Intense upper ocean mixing due to large aggregations of spawning fish

Abstract

Small-scale turbulent mixing plays a pivotal role in shaping ocean circulation and a broad range of physical and biogeochemical processes. Despite advances in our understanding of the geophysical processes responsible for this mixing, the nature and importance of biomixing—turbulent mixing caused by marine biota—are still debated. A major source of uncertainty pertains to the efficiency of biomixing (the fraction of the turbulent energy produced through swimming that is spent in mixing the ocean vertically), which the few in situ observations available suggest to be much lower than that of geophysical turbulence. Here we shed light on this problem by analysing 14 days of continuous measurements of centimetre-scale turbulence in an area of coastal upwelling.
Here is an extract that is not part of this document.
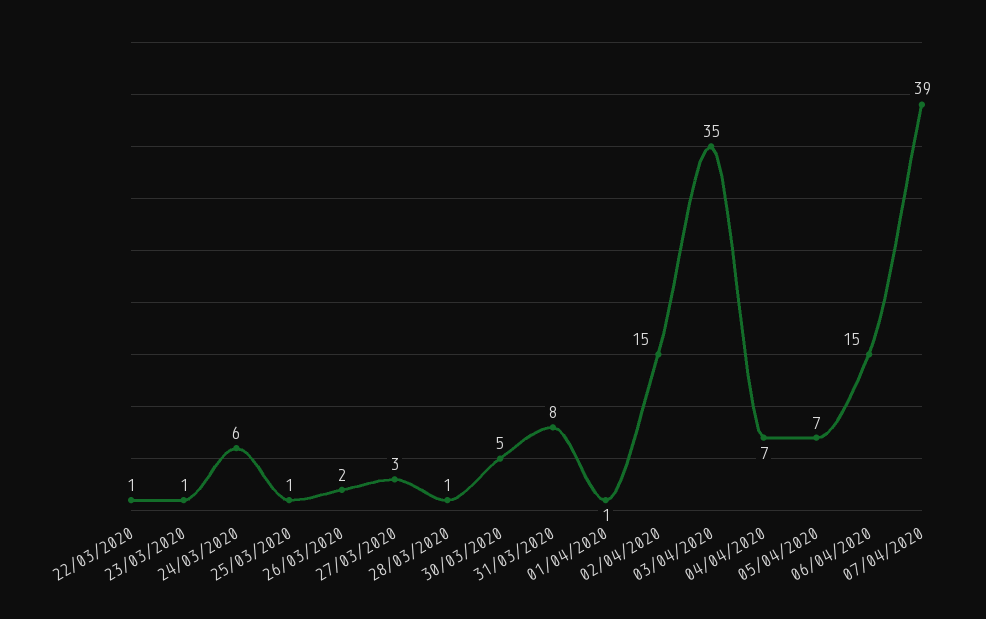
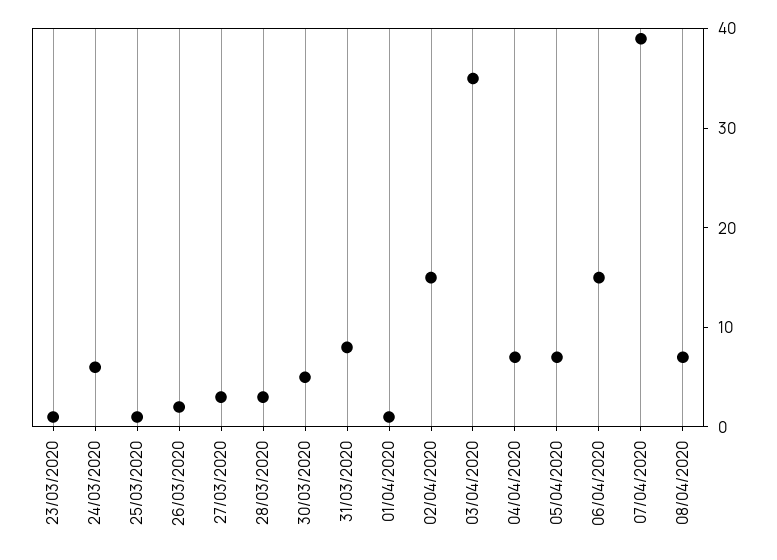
22/03/2020: 1 -> none
28/03/2020: 1 -> 3
08/04/2020: none -> 7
We show that turbulent dissipation is elevated 10- to 100-fold (reaching 10−6–10−5 W kg−1) every night of the survey due to the swimming activity of large aggregations of anchovies that gather regularly over the spawning season. Turbulent mixing is invigorated concurrently with dissipation, and occurs with an efficiency comparable to that of geophysical turbulence. Our results demonstrate that biologically driven turbulence can be a highly effective mixing agent, and call for a re-examination of its impacts on productive upper ocean regions. Large groups of spawning fish can induce upper ocean mixing on the same scale as geophysical processes, according to observations of small-scale turbulence caused by anchovy spawning aggregations in a coastal upwelling area.